Number of teams is 150


So we can lookup in the DataFrame for all players who've played on a given team.

In [9]:
df.loc['RC1']['player']

team
RC1      hamra01
RC1     addybo01
RC1     birdge01
RC1     mackde01
RC1    ansonca01
RC1    barkeal01
RC1    fishech01
RC1    fulmech01
RC1    hastisc01
RC1    sagerpo01
RC1    stirega01
Name: player, dtype: object

Finding intersections between the Series for two teams is $O(n^2)$ (worst-case), since you potentially have to iterate through all elements in both arrays. We can hash players on teams as well using sets. This has the added effect of removing duplicates.

In [10]:
team_players = {}
for team in teams:
    team_players[team] = set(df.loc[team]['player'])

This has time and space complexities of $O(n_\text{teams}n_\text{players})$ (worst-case). Again, average or amortized costs will be significantly lower.

To get the answer, we have only to loop through all combinations of triples, look up the players for each team, and get the intersections. We'd like to cut down on the number of triples we have to consider and intersections we need to compute, so we'll create another hash table mapping pairs of teams to the set of their common players. That way, if those pairs don't have at least 50 players in common, they can't produce a triple and can be skipped.

In [13]:
from itertools import combinations

team_players_intersections = {}
for team_1, team_2 in combinations(teams, 2):
    team_players_intersections[(team_1, team_2)] = \
        team_players[team_1].intersection(team_players[team_2])

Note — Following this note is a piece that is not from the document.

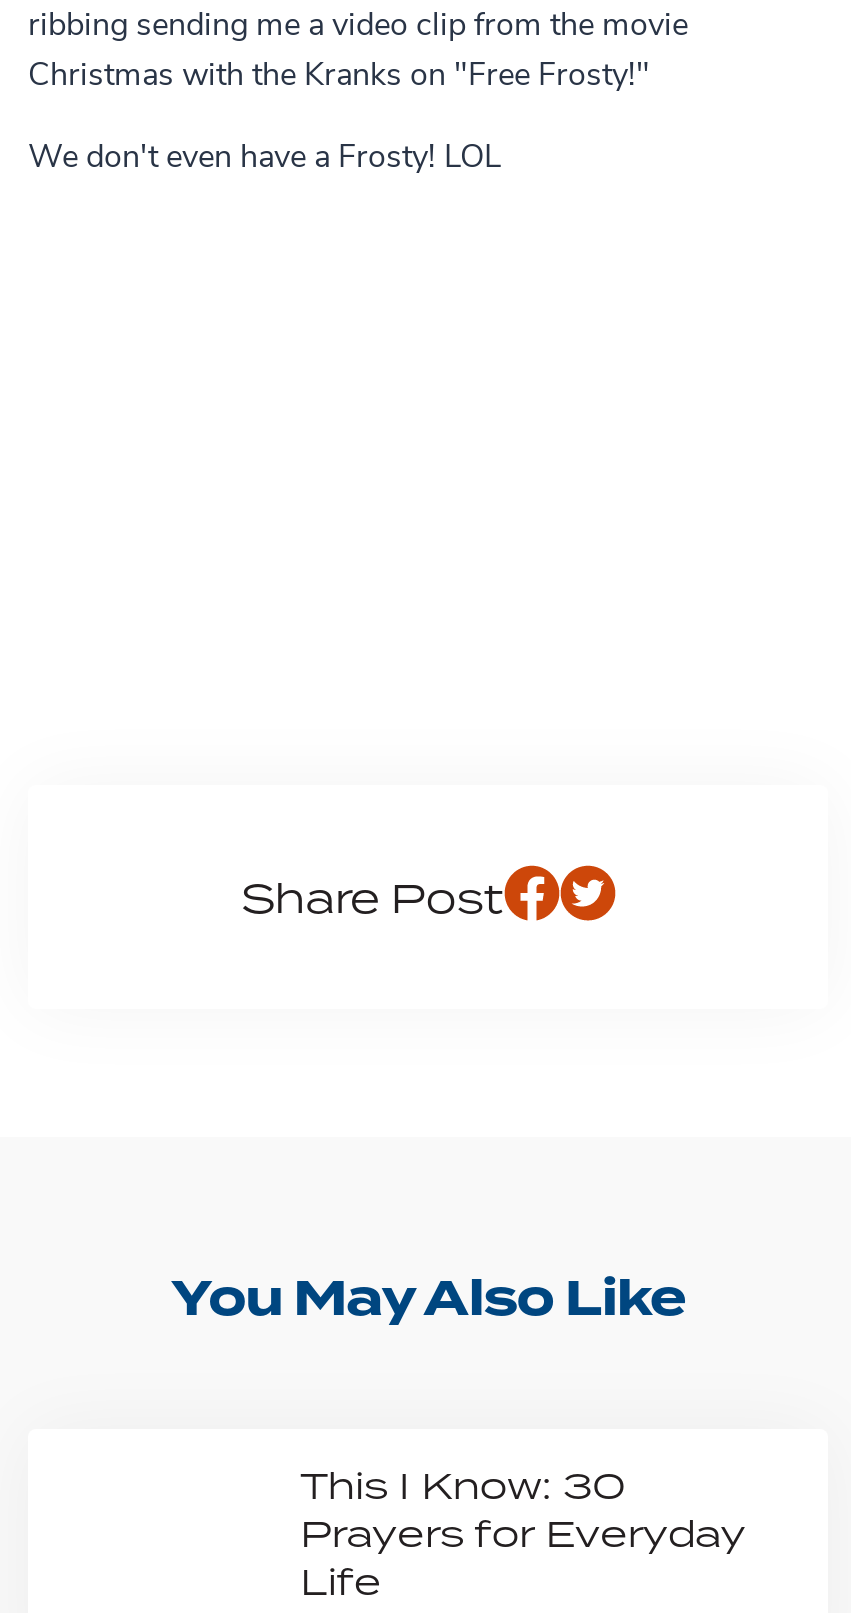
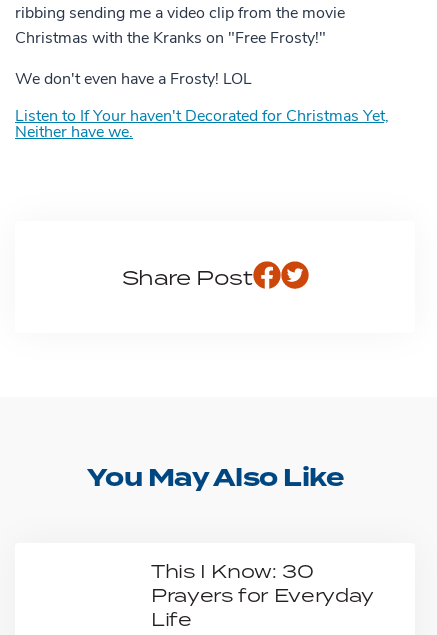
+ Listen to If Your haven't Decorated for Christmas Yet,
+ Neither have we.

This has worst-case time and space complexities of $O(n_\text{teams}^2n_\text{players})$.

Check how many of these pairs have at least 50 players.

In [84]:
min_players_needed = 50
print(
    sum([len(v) >= min_players_needed for v in team_players_intersections.values()]))

372


That's two orders of magnitude smaller than the total number of double combinations (11,175).

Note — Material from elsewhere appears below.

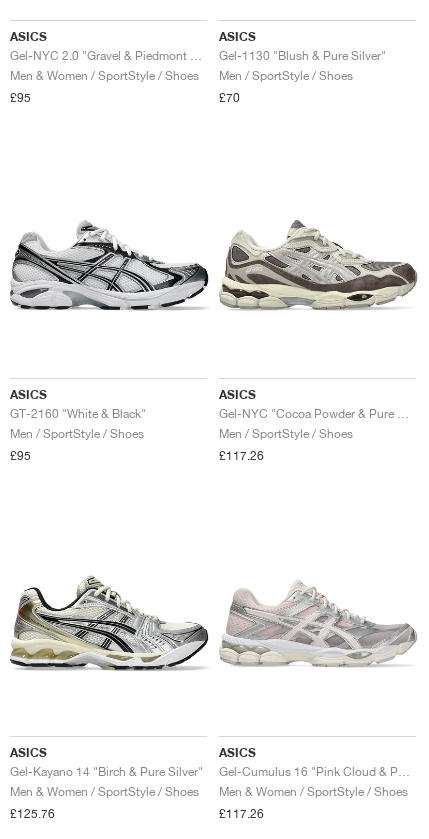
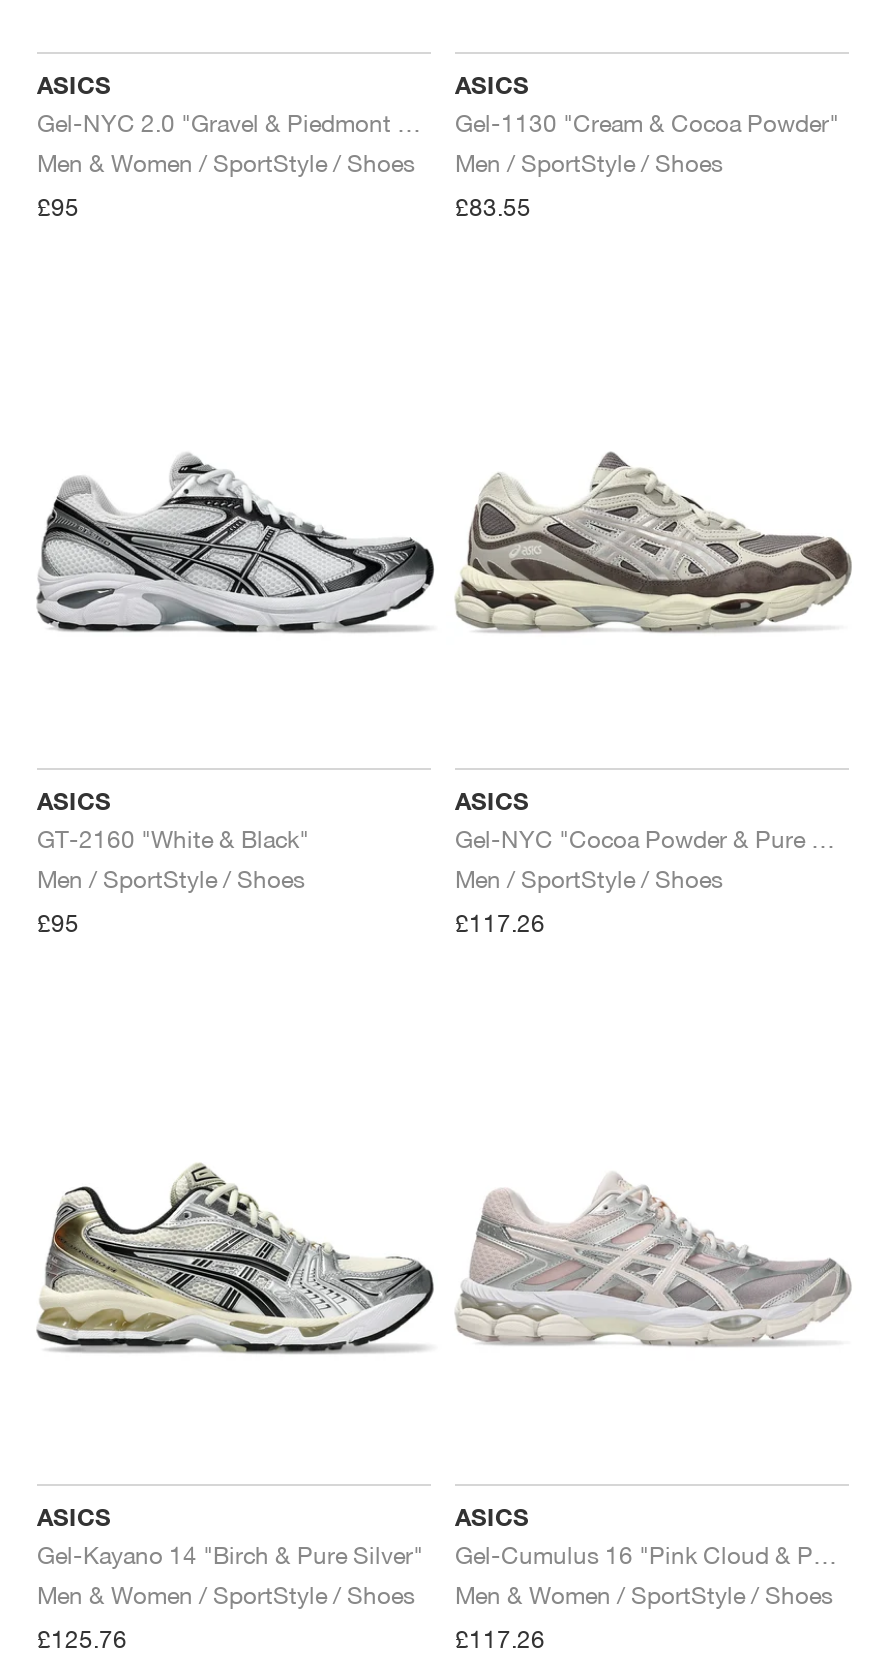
- Gel-1130 "Blush & Pure Silver"
+ Gel-1130 "Cream & Cocoa Powder"

- £70
+ £83.55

Now simply look through all triples.

In [76]:
team_triples = []

t0 = time.time()
for team_1, team_2, team_3 in combinations(teams, 3):
    common_players = team_players_intersections[(team_1, team_2)]
    
    if len(common_players) < min_players_needed:
        continue
        
    if len(common_players.intersection(team_players[team_3])) >= min_players_needed:
        team_triples.append((team_1, team_2, team_3))

print('Done in', time.time() - t0)

Done in 0.21820402145385742


The time complexity is $O(n_\text{teams}^3n_\text{players})$ (worst-case). Space complexity is effectively $O(n_\text{players})$.

Here is the answer.

In [78]:
team_triples

[('CHN', 'PHI', 'CIN'),
 ('CHN', 'PHI', 'SLN'),
 ('CHN', 'PIT', 'CIN'),
 ('CHN', 'CIN', 'SLN'),
 ('PHI', 'PIT', 'CIN'),
 ('PHI', 'PIT', 'SLN'),
 ('PHI', 'CIN', 'SLN'),
 ('PIT', 'CIN', 'SLN'),
 ('CHA', 'CLE', 'BOS'),
 ('CHA', 'CLE', 'NYA')]

Verify.

In [89]:
for team_1, team_2, team_3 in team_triples:
    print(len(
        team_players[team_1].intersection(
        team_players[team_2]).intersection(
        team_players[team_3])))

54
68
53
74
54
50
80
63
52
50


## Complexity

$Time$. Adding up the above, the total time complexity of the algorithm (excluding download time) is effectively $O(n_\text{teams}^3n_\text{players})$ (worst-case). However, because the number of triples to consider was reduced a few orders of magnitude, and the number of players that have been on each team is much smaller than the total number of players, the actual cost is significantly lower, as shown. Specifically, if $n_\text{doubles}$ represents the number of pairs of teams with at least 50 players in common, then the complexity is more like $O(n_\text{doubles}n_\text{teams}n_\text{players})$.

$Space$. Adding up the above, the total space complexity is effectively $O(n_\text{teams}^2n_\text{players})$ (worst-case). Again, because the number of players on each team is much smaller than the total number, the actual cost is significantly lower.